--- START ---
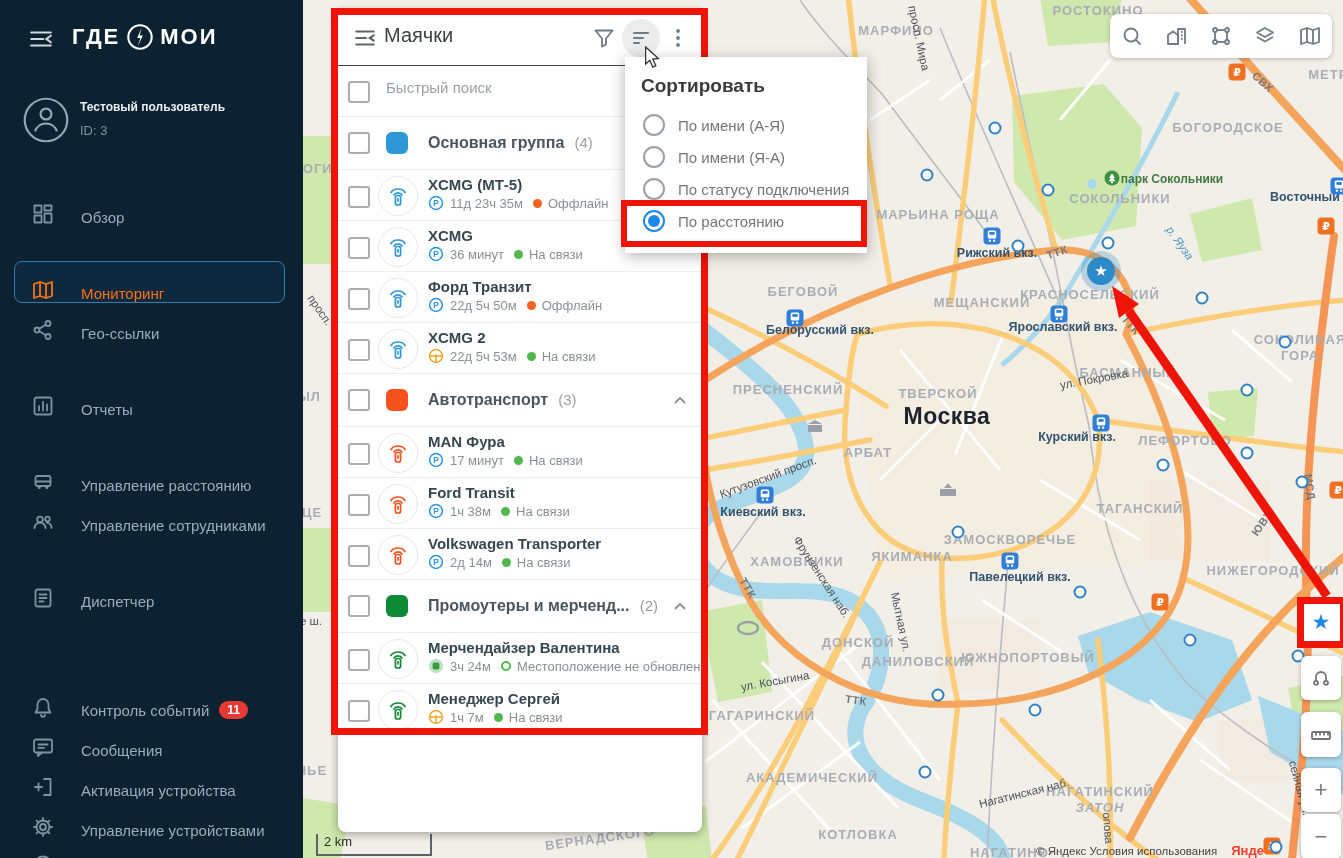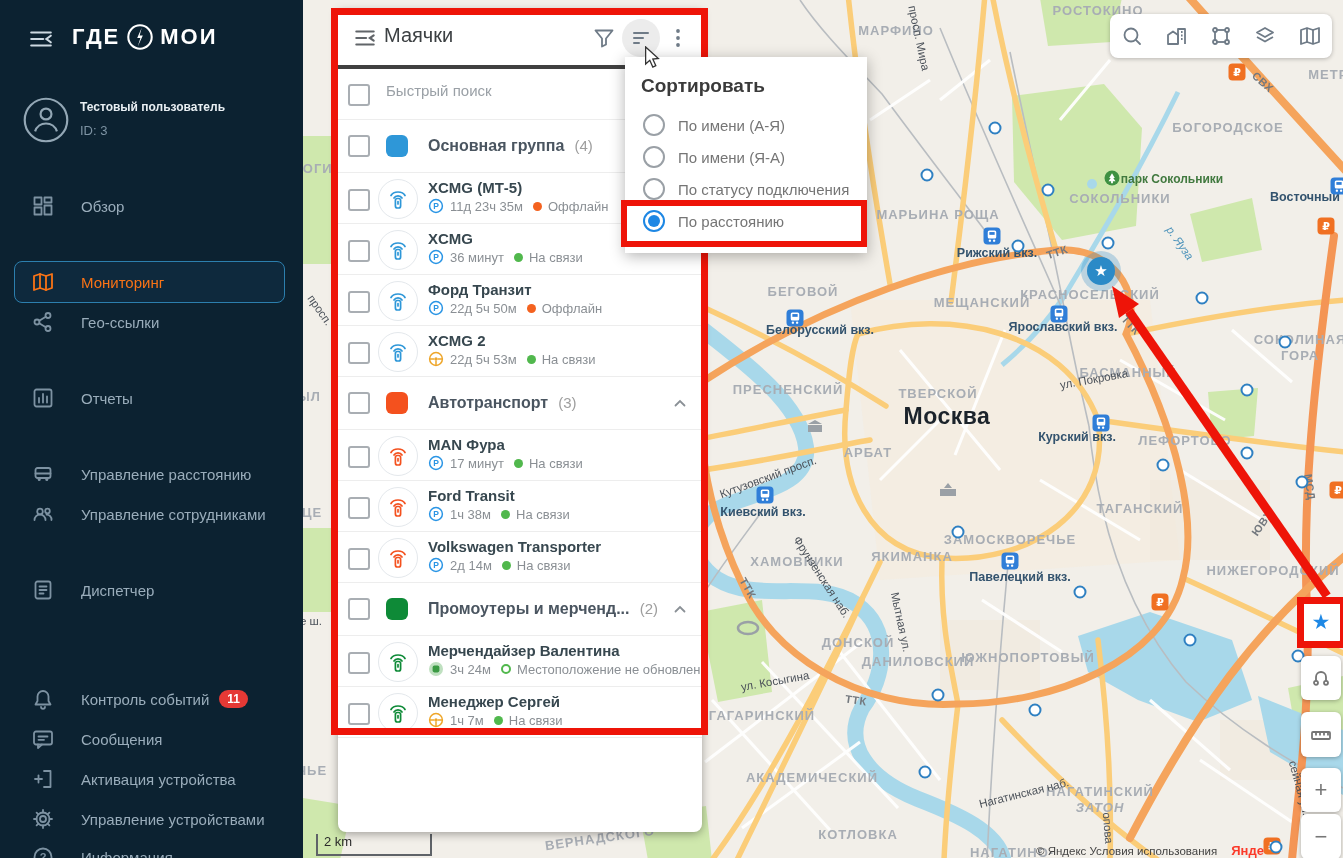--- a/index.html
+++ b/index.html
@@ -61,7 +61,7 @@
   
   .panel{position:absolute;left:338px;top:10px;width:364px;height:822px;background:#fff;z-index:3;
          border-radius:2px 2px 8px 8px;box-shadow:0 2px 10px rgba(0,0,0,.35)}
-  .p-header{position:relative;height:55px;border-bottom:4px solid #404040}
+  .p-header{position:relative;height:55px;border-bottom:1px solid #404040}
   .p-collapse{position:absolute;left:14px;top:15px;width:26px;height:26px;color:#616569;cursor:pointer}
   .p-title{position:absolute;left:46px;top:14px;font-size:20px;font-weight:500;color:#3c4043}
   .p-funnel{position:absolute;left:254px;top:16px;width:24px;height:24px;color:#6f7b87;cursor:pointer}

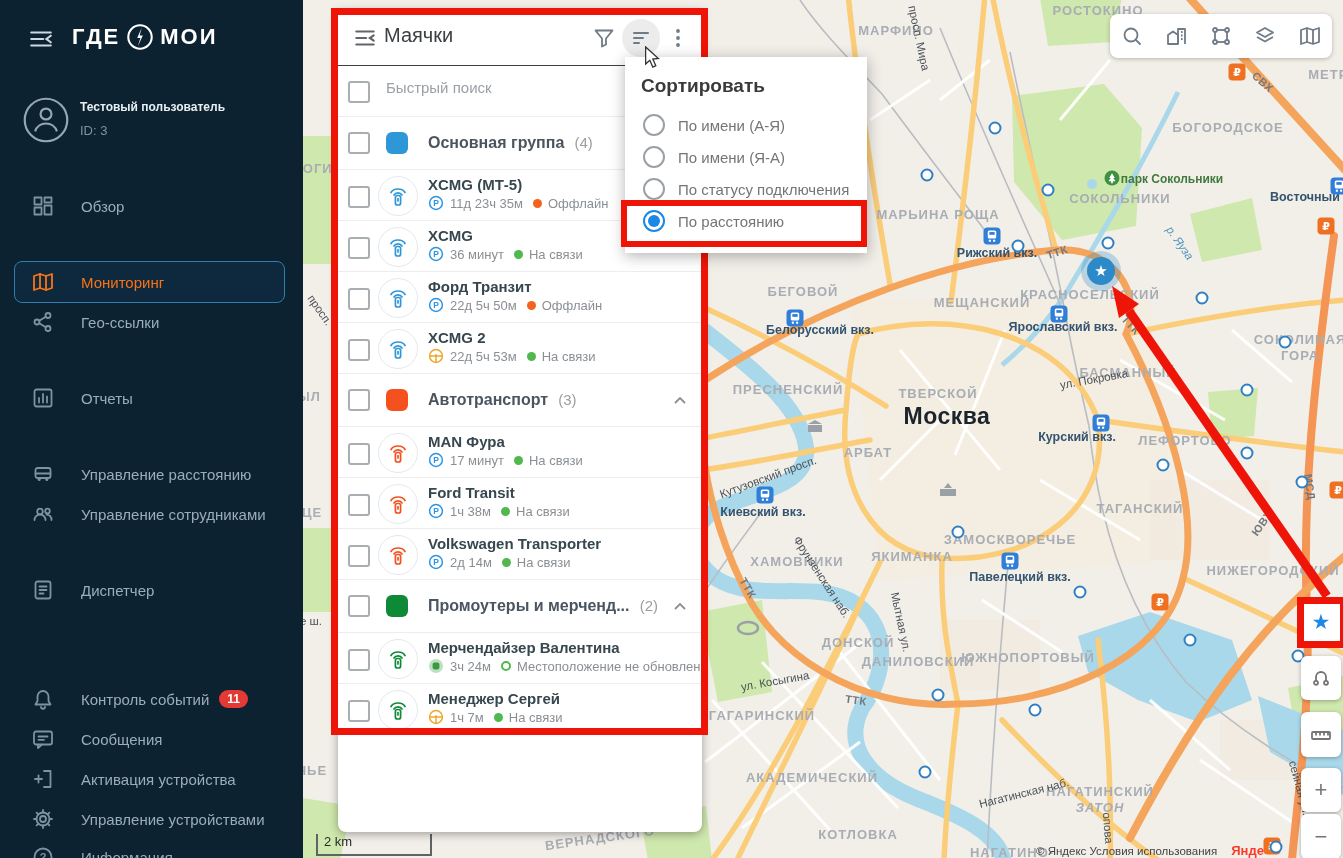--- a/index.html
+++ b/index.html
@@ -50,7 +50,7 @@
   .avatar{position:absolute;left:22px;top:96px;width:48px;height:48px;color:#93a7b5}
   .u-name{position:absolute;left:80px;top:100px;font-size:12px;font-weight:bold;color:#e9eff3}
   .u-id{position:absolute;left:80px;top:123px;font-size:13px;color:#7d93a3}
-  .s-item{position:absolute;left:14px;width:269px;height:40px;display:flex;align-items:center;
+  .s-item{position:absolute;left:14px;width:269px;height:40px;display:flex;align-items:flex-end;
           color:#9aadbb;cursor:pointer;border:1px solid transparent;border-radius:8px}
   .s-item .ic{width:24px;height:24px;margin-left:16px;flex:0 0 auto;color:#7d92a2;display:flex;align-items:center;justify-content:center}
   .s-item .lbl{margin-left:26px;font-size:15px;font-weight:500}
--- END ---
**Activity:**
The response has to be an exact copy of all the data, pictures excluded.

**Task output:**
--- a/index.html
+++ b/index.html
@@ -61,7 +61,7 @@
   
   .panel{position:absolute;left:338px;top:10px;width:364px;height:822px;background:#fff;z-index:3;
          border-radius:2px 2px 8px 8px;box-shadow:0 2px 10px rgba(0,0,0,.35)}
-  .p-header{position:relative;height:55px;border-bottom:4px solid #404040}
+  .p-header{position:relative;height:55px;border-bottom:1px solid #404040}
   .p-collapse{position:absolute;left:14px;top:15px;width:26px;height:26px;color:#616569;cursor:pointer}
   .p-title{position:absolute;left:46px;top:14px;font-size:20px;font-weight:500;color:#3c4043}
   .p-funnel{position:absolute;left:254px;top:16px;width:24px;height:24px;color:#6f7b87;cursor:pointer}

--- a/index.html
+++ b/index.html
@@ -50,7 +50,7 @@
   .avatar{position:absolute;left:22px;top:96px;width:48px;height:48px;color:#93a7b5}
   .u-name{position:absolute;left:80px;top:100px;font-size:12px;font-weight:bold;color:#e9eff3}
   .u-id{position:absolute;left:80px;top:123px;font-size:13px;color:#7d93a3}
-  .s-item{position:absolute;left:14px;width:269px;height:40px;display:flex;align-items:center;
+  .s-item{position:absolute;left:14px;width:269px;height:40px;display:flex;align-items:flex-end;
           color:#9aadbb;cursor:pointer;border:1px solid transparent;border-radius:8px}
   .s-item .ic{width:24px;height:24px;margin-left:16px;flex:0 0 auto;color:#7d92a2;display:flex;align-items:center;justify-content:center}
   .s-item .lbl{margin-left:26px;font-size:15px;font-weight:500}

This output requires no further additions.